Millions of patients each year undergo surgical procedures and many will develop moderate to severe pain which persists for months and years. Chronic pain after surgery (CPAS) is now recognized as a major public health concern which can have a profound impact on a person's quality of life. Currently, there is no standard medical care provided specifically to treat or prevent CPAS. This is due in part to an incomplete knowledge of the mechanisms responsible for the transition of postoperative pain from an acute phenomenon that resolves after the surgical site heals to a chronic pain state. Recent clinical studies show that impaired descending inhibitory systems may predispose individuals to CPAS. Building on this clinical observation, we developed a novel model of CPAS involving depletion of spinal noradrenergic fibers in rats. Reduction in noradrenergic tone prior to unilateral plantar incision resulted in a prolonged ipsilateral and contralateral mechanical allodynia as well as bilateral microglial and astrocyte activation without effects on baseline nociception. Intriguingly, chronic administration of the 22 adrenergic receptor agonist clenbuterol prevented the prolonged ipsilateral and contralateral mechanical allodynia observed in this model.

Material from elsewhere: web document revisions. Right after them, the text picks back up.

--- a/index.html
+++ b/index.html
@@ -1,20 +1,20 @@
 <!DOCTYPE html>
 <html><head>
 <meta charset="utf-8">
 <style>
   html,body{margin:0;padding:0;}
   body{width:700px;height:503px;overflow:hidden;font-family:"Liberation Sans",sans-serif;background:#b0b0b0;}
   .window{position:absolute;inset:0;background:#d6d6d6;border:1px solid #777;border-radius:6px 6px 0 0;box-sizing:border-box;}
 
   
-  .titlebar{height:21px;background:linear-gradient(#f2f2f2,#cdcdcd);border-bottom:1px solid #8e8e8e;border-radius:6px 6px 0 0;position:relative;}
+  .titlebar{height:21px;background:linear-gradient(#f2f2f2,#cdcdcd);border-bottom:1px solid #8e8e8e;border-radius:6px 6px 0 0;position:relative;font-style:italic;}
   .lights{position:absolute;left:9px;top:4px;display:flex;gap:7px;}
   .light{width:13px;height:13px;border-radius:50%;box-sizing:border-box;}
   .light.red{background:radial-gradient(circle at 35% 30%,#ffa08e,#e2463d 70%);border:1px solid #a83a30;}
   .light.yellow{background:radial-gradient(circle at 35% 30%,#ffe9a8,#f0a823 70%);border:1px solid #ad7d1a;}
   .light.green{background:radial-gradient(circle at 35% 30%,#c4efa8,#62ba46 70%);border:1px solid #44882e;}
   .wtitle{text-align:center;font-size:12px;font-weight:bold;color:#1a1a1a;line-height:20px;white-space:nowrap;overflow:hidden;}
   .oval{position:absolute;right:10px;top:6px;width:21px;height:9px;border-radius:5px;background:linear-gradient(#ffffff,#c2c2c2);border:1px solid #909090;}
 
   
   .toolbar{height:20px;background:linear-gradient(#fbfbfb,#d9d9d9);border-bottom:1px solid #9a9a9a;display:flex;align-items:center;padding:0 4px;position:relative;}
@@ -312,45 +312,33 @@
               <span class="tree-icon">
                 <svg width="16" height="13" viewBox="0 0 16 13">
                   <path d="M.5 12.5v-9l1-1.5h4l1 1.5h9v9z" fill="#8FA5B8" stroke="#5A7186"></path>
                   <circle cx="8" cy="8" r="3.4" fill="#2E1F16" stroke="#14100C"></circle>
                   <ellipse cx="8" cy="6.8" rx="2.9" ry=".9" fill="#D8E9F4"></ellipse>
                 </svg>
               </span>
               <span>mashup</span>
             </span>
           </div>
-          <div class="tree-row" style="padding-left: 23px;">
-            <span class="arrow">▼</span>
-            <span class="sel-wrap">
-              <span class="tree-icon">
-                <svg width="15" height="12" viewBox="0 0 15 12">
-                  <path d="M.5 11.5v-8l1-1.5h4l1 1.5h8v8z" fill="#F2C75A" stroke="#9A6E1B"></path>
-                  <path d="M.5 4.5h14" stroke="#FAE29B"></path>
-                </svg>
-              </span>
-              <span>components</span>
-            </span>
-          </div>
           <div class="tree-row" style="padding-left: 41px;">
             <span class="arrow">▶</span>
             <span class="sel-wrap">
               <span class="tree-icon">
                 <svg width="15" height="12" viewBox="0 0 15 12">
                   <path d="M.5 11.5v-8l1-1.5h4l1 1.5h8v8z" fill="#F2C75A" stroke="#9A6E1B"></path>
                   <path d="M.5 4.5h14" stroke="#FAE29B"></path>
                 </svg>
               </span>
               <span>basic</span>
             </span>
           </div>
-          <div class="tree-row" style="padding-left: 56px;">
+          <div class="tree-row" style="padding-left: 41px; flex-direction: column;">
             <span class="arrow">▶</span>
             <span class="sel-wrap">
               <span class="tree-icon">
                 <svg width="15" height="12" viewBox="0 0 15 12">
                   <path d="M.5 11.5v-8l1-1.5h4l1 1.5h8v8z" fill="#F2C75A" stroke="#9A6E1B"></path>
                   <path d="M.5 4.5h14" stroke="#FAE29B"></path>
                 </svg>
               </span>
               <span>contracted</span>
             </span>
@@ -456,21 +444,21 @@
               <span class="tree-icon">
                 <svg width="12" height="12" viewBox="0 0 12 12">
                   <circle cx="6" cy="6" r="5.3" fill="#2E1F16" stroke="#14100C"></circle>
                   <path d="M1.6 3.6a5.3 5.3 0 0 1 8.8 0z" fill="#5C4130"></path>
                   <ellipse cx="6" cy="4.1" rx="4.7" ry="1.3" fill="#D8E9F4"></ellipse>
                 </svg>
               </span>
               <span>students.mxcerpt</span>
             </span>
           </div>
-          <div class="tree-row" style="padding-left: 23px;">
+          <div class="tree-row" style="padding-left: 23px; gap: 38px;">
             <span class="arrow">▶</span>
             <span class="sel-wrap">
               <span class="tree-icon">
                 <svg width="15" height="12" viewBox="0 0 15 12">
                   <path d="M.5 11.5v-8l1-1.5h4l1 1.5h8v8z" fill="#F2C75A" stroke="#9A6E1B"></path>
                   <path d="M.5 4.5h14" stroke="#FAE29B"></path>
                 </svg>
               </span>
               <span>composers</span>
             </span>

In Specific Aim 1 of the proposal, we will validate this model by conducting long term assessment of several behavioral measures including spontaneous guarding, mechanical hypersensitivity, and impaired food-reinforced operant responding. The simultaneous evaluation of these behavioral measures will allow identification of the most relevant endpoints for future studies and allow novel analysis to examine within animal relationships between these endpoints.

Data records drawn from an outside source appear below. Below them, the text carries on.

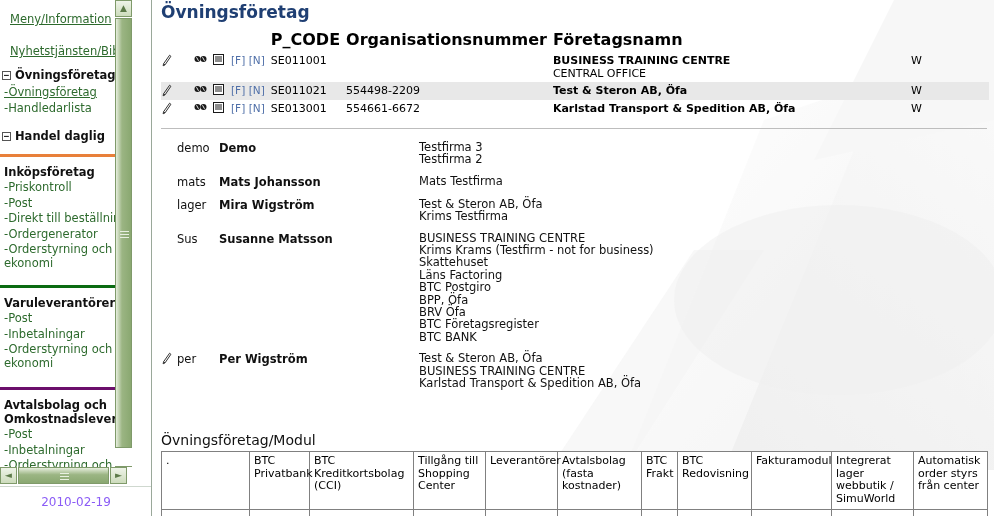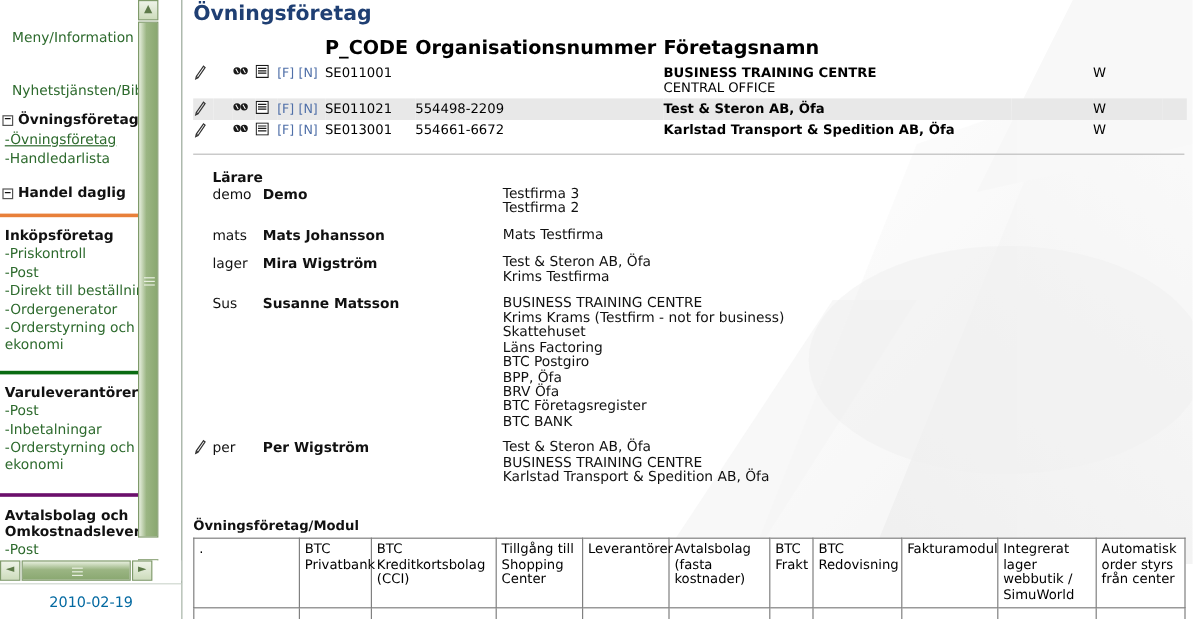--- a/index.html
+++ b/index.html
@@ -39,22 +39,23 @@
   #sidebar-inner {
     position: absolute;
     left: 0; top: 0;
     width: 131px; height: 484px;
     overflow: hidden;
     padding: 0;
   }
   .sb-top-link {
     color: #2d6a2d;
     font-size: 11.5px;
-    padding: 24px 0 6px 10px;
+    padding: 12px 0 6px 10px;
     white-space: nowrap;
+    text-decoration: underline;
   }
   .sb-group-head {
     font-size: 11.5px;
     font-weight: bold;
     color: #111;
     padding: 4px 0 3px 2px;
     white-space: nowrap;
   }
   .sb-pm {
     display: inline-block;
@@ -137,21 +138,21 @@
   }
   .hbar .thumb .grip i { display:block; height:1px; background:#e8efe0; margin-bottom:2px; }
 
   .sb-date {
     position: absolute;
     left: 0; bottom: 0;
     width: 152px; height: 30px;
     line-height: 30px;
     text-align: center;
     font-size: 12px;
-    color: #0369a1;
+    color: #8b5cf6;
     background: #fff;
     border-top: 1px solid #cfd8cf;
   }
 
   
   #main {
     position: absolute;
     left: 153px; top: 0;
     width: 841px; height: 516px;
     overflow: hidden;
@@ -210,21 +211,21 @@
   td.t-ic { width: 16px; }
   td.t-user { width: 42px; padding-left: 8px; color:#111; }
   td.t-name { width: 200px; font-weight: bold; color:#111; }
   td.t-firms { color: #111; line-height: 12.4px; }
   .teach-head { font-weight: bold; }
   tr.trow > td { padding-bottom: 9px; }
 
   
   .modwrap { position: absolute; left: 8px; top: 432px; width: 828px; }
   .mod-title {
-    font-size: 11px; font-weight: bold; color:#111;
+    font-size: 14px; font-weight: normal; color:#111;
     margin-bottom: 3px;
   }
   table.modtab {
     border-collapse: collapse;
     width: 827px;
     font-size: 11px;
     background: #fff;
     table-layout: fixed;
   }
   table.modtab th {
@@ -464,26 +465,20 @@
           <td>W</td>
           <td></td>
         </tr>
       </tbody>
     </table>
 
     <hr class="sep">
 
     <table class="teach">
       <tbody>
-          <tr>
-        <td class="t-ic"></td>
-        <td class="t-user teach-head">Lärare</td>
-        <td class="t-name"></td>
-        <td class="t-firms"></td>
-      </tr>
 
       <tr class="trow">
         <td class="t-ic"></td>
         <td class="t-user">demo</td>
         <td class="t-name">Demo</td>
         <td class="t-firms">
           <div>Testfirma 3</div>
           <div>Testfirma 2</div>
         </td>
       </tr>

In Specific Aim 2 we will use a combination of in vivo and in vitro pharmacological, immunohistochemical, and biochemical methods to examine the mechanisms by which reduced noradrenergic tone contributes to enhanced mechanical hypersensitivity and glial activation following surgical incision.

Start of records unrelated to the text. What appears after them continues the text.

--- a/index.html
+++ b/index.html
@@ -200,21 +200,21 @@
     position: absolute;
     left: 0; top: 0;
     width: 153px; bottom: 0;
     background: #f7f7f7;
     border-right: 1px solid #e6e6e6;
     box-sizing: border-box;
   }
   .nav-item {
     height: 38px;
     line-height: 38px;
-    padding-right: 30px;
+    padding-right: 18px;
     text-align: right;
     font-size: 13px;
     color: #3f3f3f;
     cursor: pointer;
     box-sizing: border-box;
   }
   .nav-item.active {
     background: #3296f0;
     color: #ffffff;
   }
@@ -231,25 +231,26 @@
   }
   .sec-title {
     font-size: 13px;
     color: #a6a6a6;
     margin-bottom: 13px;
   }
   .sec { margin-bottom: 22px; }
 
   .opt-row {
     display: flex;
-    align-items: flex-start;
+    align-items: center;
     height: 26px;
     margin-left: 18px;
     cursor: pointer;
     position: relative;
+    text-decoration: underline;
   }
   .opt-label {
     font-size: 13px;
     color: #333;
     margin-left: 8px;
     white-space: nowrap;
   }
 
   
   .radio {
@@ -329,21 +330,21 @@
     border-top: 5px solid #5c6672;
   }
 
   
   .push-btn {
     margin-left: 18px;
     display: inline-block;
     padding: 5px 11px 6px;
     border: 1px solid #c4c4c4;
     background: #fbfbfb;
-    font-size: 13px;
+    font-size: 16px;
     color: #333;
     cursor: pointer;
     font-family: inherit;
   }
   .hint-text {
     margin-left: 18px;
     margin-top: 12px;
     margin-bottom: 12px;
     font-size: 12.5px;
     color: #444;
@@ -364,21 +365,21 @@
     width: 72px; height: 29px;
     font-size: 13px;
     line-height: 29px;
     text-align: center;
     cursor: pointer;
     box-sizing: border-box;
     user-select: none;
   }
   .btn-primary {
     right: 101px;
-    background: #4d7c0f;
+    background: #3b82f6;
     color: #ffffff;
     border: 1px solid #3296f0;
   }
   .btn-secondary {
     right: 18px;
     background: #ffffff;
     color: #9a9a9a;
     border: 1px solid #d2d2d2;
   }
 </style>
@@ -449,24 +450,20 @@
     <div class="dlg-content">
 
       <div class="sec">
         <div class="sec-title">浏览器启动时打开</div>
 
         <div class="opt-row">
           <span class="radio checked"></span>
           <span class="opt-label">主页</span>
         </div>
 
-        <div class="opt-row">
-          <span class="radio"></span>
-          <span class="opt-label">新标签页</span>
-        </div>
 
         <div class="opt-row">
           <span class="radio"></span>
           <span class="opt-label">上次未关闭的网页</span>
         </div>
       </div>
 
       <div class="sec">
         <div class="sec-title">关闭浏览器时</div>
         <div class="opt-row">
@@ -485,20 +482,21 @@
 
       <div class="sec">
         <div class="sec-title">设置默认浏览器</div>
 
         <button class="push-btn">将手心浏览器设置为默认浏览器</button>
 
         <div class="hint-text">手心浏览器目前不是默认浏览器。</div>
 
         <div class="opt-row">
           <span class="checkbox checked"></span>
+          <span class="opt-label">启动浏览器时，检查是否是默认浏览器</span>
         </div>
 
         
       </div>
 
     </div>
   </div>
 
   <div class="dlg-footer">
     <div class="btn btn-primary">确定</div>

In Aim 3, we will build on preliminary data demonstrating a protective effect of clenbuterol by determining the site of action of this compound as well as the appropriate timing of therapy to prevent or reverse pain related behaviors in this model. Our long term objective is to use this model to begin to identify key cellular mechanisms responsible for the transition from acute to chronic pain following surgery and use this information to identify novel therapeutic strategies that can be rapidly translated into the clinic.
Chronic pain after surgery occurs in a significant percentage of patients following surgical procedures and can have an enormous impact on society in terms of human suffering as well as economic burden due to decreased productivity. The results of these studies will aid in the identification of novel therapeutic approaches to prevent chronic pain after surgery that can be rapidly translated into the clinic.